MHB Triangle Challenge: Prove 2.5<PQ/QR<3

[anemone]

In a triangle $PQR$ right-angled at $R$, the median through $Q$ bisects the angle between $QP$ and the bisector of $\angle Q$.

Prove that $2.5<\dfrac{PQ}{QR}<3$.

 

[MarkFL]

My solution:

Spoiler

Please refer to the following diagram:

View attachment 3974

We see that:

$$\sec^2(4\alpha)=\left(\frac{\overline{PQ}}{\overline{QR}}\right)^2$$

And we also find:

$$4\tan^2(3\alpha)+1=\left(\frac{\overline{PQ}}{\overline{QR}}\right)^2$$

And so this implies:

$$f(\alpha)=4\tan^2(3\alpha)-\sec^2(4\alpha)+1=0$$

Using a numeric root-finding technique, we find the smallest positive root (the only applicable root) is:

$$\alpha\approx0.29630697598921511618$$

And thus:

$$\sec(4\alpha)\approx2.6589670819169940791$$

Hence:

$$2.5<\frac{\overline{PQ}}{\overline{QR}}<3$$

 

[anemone]

Thanks, MarkFL for participating and the really smart and intelligent way to prove this challenge!

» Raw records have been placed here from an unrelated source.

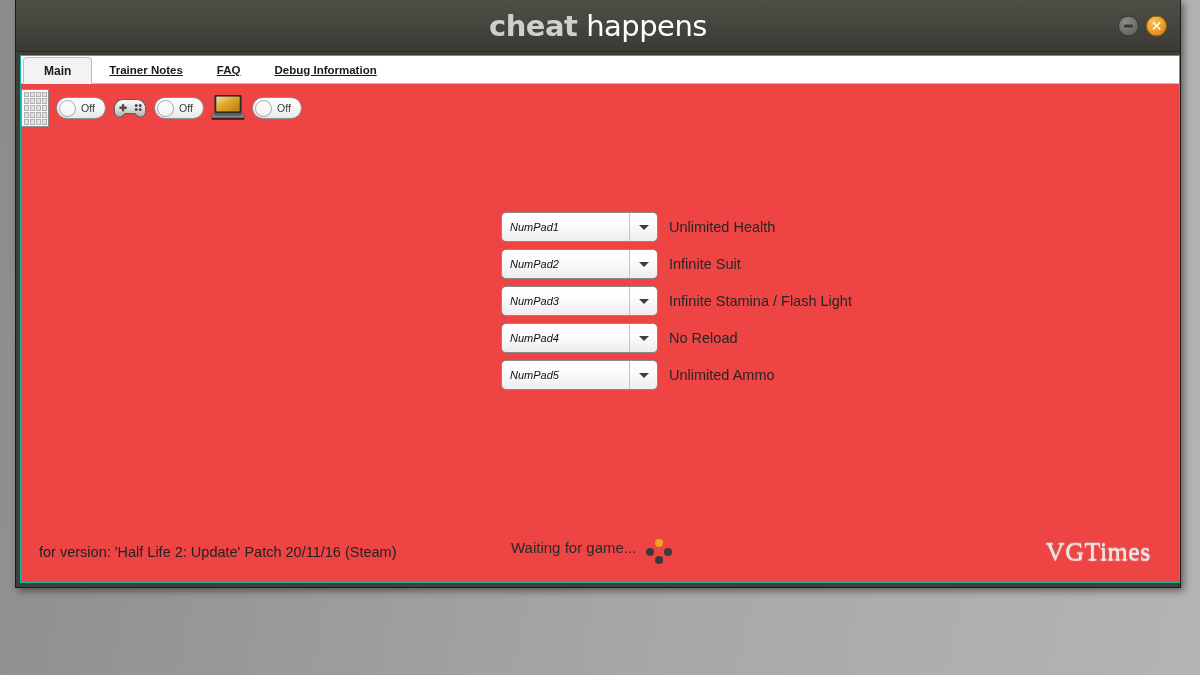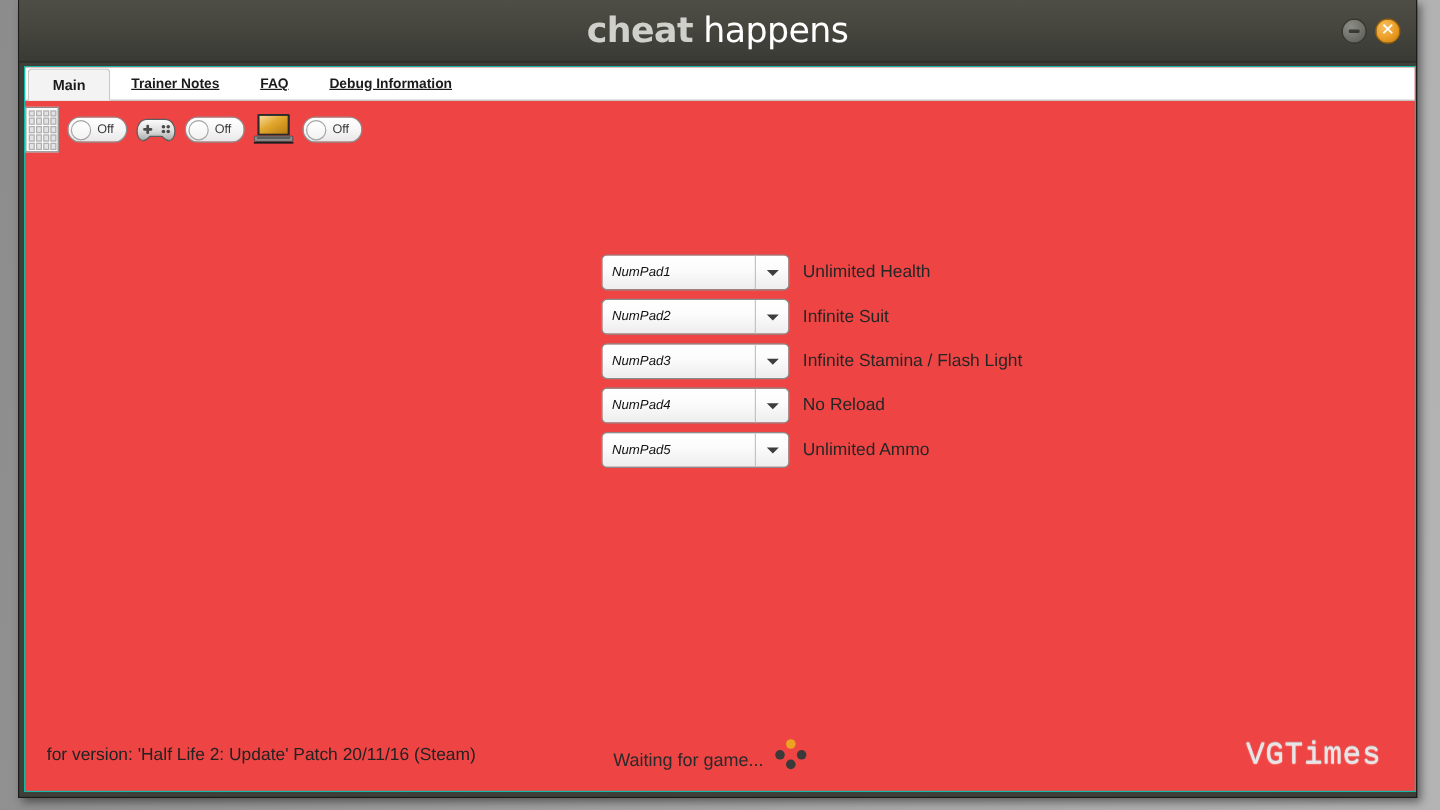--- a/index.html
+++ b/index.html
@@ -15,21 +15,21 @@
     background: linear-gradient(100deg, #8c8c8c 0%, #9a9a9a 30%, #a8a8a8 60%, #b4b4b4 100%);
     position: relative;
   }
 
   
   #app-window {
     position: absolute;
     left: 15px;
     top: 0px;
     width: 1166px;
-    height: 665px;
+    height: 588px;
     background: #3f3f3a;
     border: 1px solid #1c1c1a;
     border-top: none;
     box-shadow: 3px 3px 7px rgba(0,0,0,0.45);
     display: flex;
     flex-direction: column;
   }
 
   
   #title-bar {
@@ -286,21 +286,21 @@
     position: absolute;
     left: 18px;
     font-size: 14.5px;
     color: #222222;
     white-space: nowrap;
   }
   #waiting-group {
     position: absolute;
     left: 490px;
     display: flex;
-    align-items: flex-end;
+    align-items: flex-start;
     gap: 10px;
   }
   #waiting-text {
     font-size: 15px;
     color: #2a2a2a;
     white-space: nowrap;
   }
   #spinner {
     position: relative;
     width: 26px;
@@ -320,21 +320,21 @@
   #spinner span.dot-bottom { left: 9px; top: 17px; }
 
   #watermark {
     position: absolute;
     right: 28px;
     font-size: 26px;
     color: #e6e6e6;
     letter-spacing: 0.5px;
     text-shadow: 0 1px 1px rgba(255,255,255,0.9), 0 -1px 0 rgba(170,170,170,0.55);
     user-select: none;
-    font-family: Liberation Mono, monospace;
+    font-family: Liberation Serif, serif;
   }
 </style>
 </head>
 <body>
 
 <div id="app-window">
 
   <div id="title-bar">
     <div id="brand-logo">
       <span class="brand-a">cheat</span>

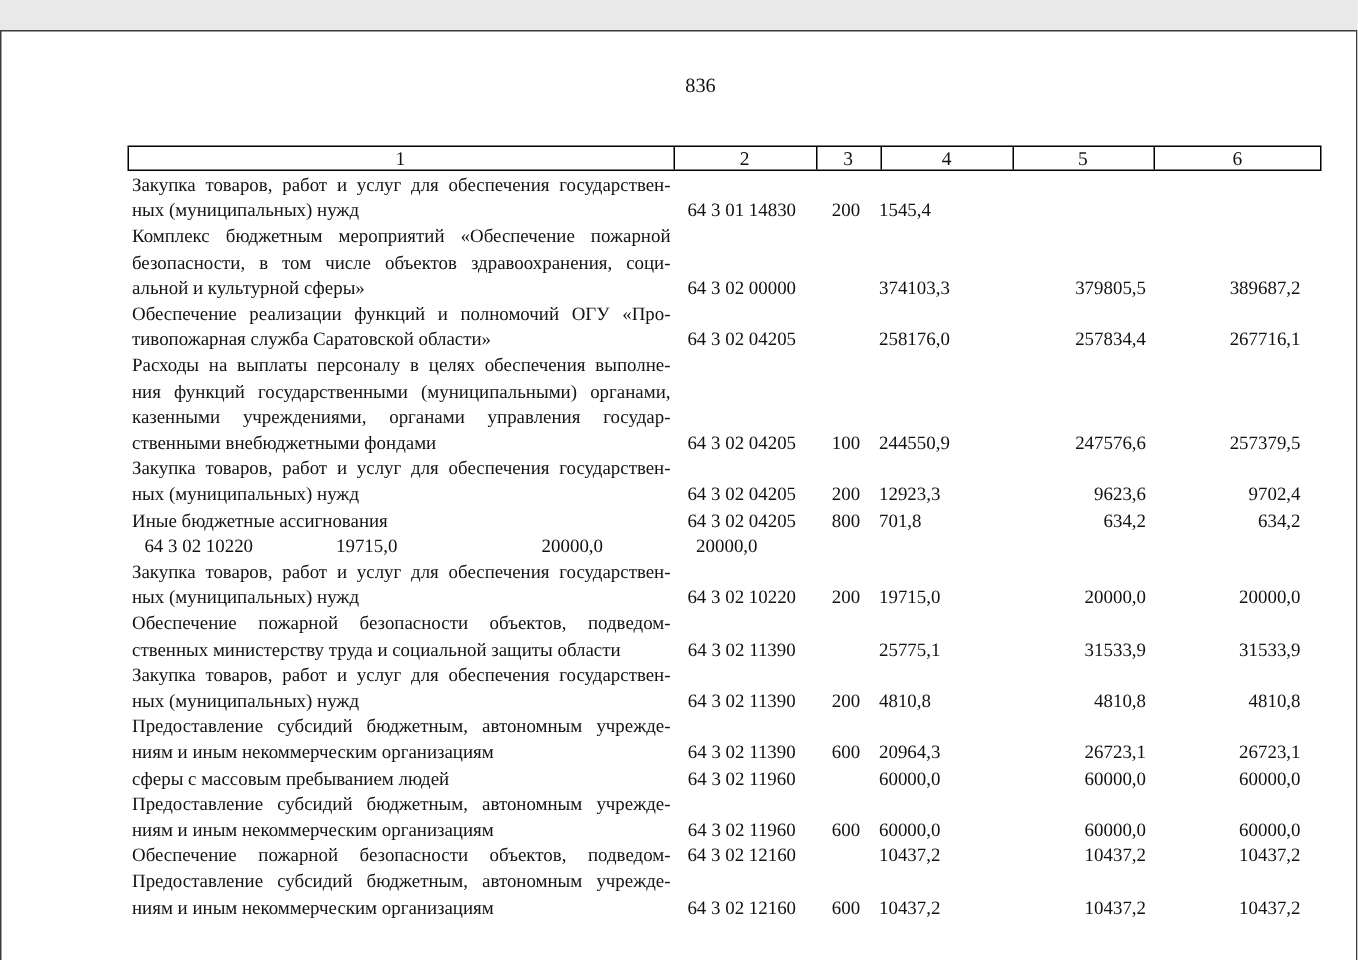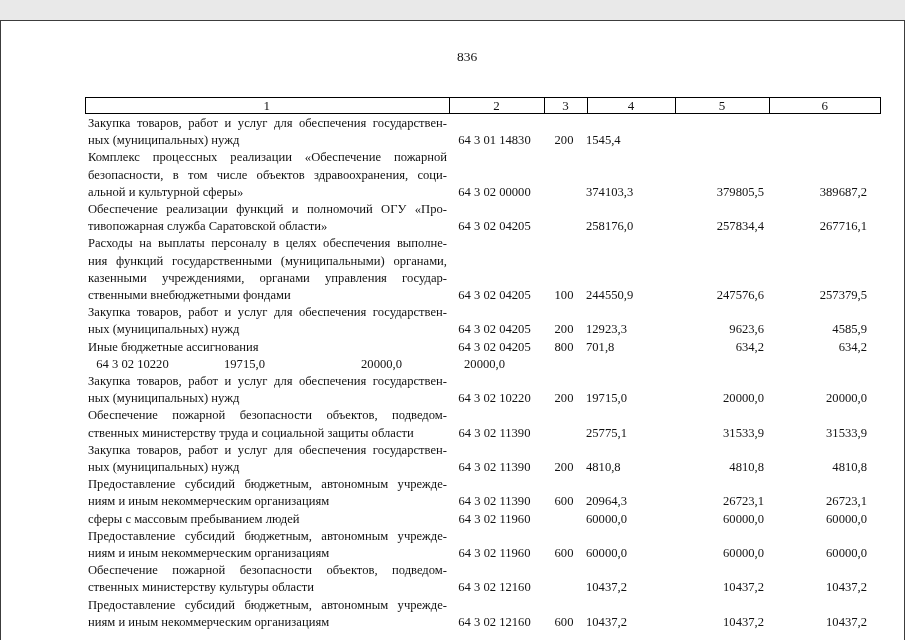--- a/index.html
+++ b/index.html
@@ -70,21 +70,21 @@
             <div class="line last">ных (муниципальных) нужд</div>
           </div>
           <div class="c2">64 3 01 14830</div>
           <div class="c3">200</div>
           <div class="c4">1545,4</div>
           <div class="c5"></div>
           <div class="c6"></div>
         </div>
         <div class="row">
           <div class="c1">
-            <div class="line">Комплекс процессных реализации «Обеспечение пожарной</div>
+            <div class="line">Комплекс бюджетным мероприятий «Обеспечение пожарной</div>
             <div class="line">безопасности, в том числе объектов здравоохранения, соци-</div>
             <div class="line last">альной и культурной сферы»</div>
           </div>
           <div class="c2">64 3 02 00000</div>
           <div class="c3"></div>
           <div class="c4">374103,3</div>
           <div class="c5">379805,5</div>
           <div class="c6">389687,2</div>
         </div>
         <div class="row">
@@ -113,21 +113,21 @@
         </div>
         <div class="row">
           <div class="c1">
             <div class="line">Закупка товаров, работ и услуг для обеспечения государствен-</div>
             <div class="line last">ных (муниципальных) нужд</div>
           </div>
           <div class="c2">64 3 02 04205</div>
           <div class="c3">200</div>
           <div class="c4">12923,3</div>
           <div class="c5">9623,6</div>
-          <div class="c6">4585,9</div>
+          <div class="c6">9702,4</div>
         </div>
         <div class="row">
           <div class="c1">
             <div class="line last">Иные бюджетные ассигнования</div>
           </div>
           <div class="c2">64 3 02 04205</div>
           <div class="c3">800</div>
           <div class="c4">701,8</div>
           <div class="c5">634,2</div>
           <div class="c6">634,2</div>
@@ -200,21 +200,20 @@
           </div>
           <div class="c2">64 3 02 11960</div>
           <div class="c3">600</div>
           <div class="c4">60000,0</div>
           <div class="c5">60000,0</div>
           <div class="c6">60000,0</div>
         </div>
         <div class="row">
           <div class="c1">
             <div class="line">Обеспечение пожарной безопасности объектов, подведом-</div>
-            <div class="line last">ственных министерству культуры области</div>
           </div>
           <div class="c2">64 3 02 12160</div>
           <div class="c3"></div>
           <div class="c4">10437,2</div>
           <div class="c5">10437,2</div>
           <div class="c6">10437,2</div>
         </div>
         <div class="row">
           <div class="c1">
             <div class="line">Предоставление субсидий бюджетным, автономным учрежде-</div>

I want to share the solution of other too:

Spoiler

If we use MarkFL's provided diagram, the Sine rule tells us, both from triangles $PQS$ and $QSR$ that

$\dfrac{QS}{\sin P}=\dfrac{PS}{\sin \theta}$

$\dfrac{QS}{\sin 90^{\circ}}=\dfrac{RS}{\sin 3\theta}$

Since $PS=RS$, we obtain $\sin 3\theta \sin P=\sin \theta$. However, $P=90^{\circ}-4\theta$, thus we get $\sin 3\theta \cos 4\theta=\sin \theta$.

Note that

$\dfrac{PQ}{QR}=\dfrac{1}{\cos 4\theta}=\dfrac{\sin 3\theta}{\sin \theta}=3-4\sin^2 \theta$

This shows that $\dfrac{PQ}{QR}<3$.

Using $\dfrac{PQ}{QR}=3-4\sin^2 \theta$, it's easy to compute $\cos 2\theta=\dfrac{\dfrac{PQ}{QR}-1}{2}$.

Hence,

$\dfrac{QR}{PQ}=\cos 4\theta=\dfrac{1}{2}\left(\dfrac{PQ}{QR}-1\right)^2-1$

Suppose $\dfrac{PQ}{QR}\le 2.5=\dfrac{5}{2}$. Then $\left(\dfrac{PQ}{QR}-1\right)^2\le \dfrac{9}{4}$ and $\dfrac{QR}{PQ}\ge \dfrac{2}{5}$.

Thus,

$\dfrac{2}{5}\le \dfrac{QR}{PQ}=\dfrac{1}{2}\left(\dfrac{PQ}{QR}-1\right)^2-1\le \dfrac{9}{8}-1=\dfrac{1}{8}$, which is absurd.

We conclude then that $\dfrac{QR}{PQ}>\dfrac{5}{2}$ and the proof is done.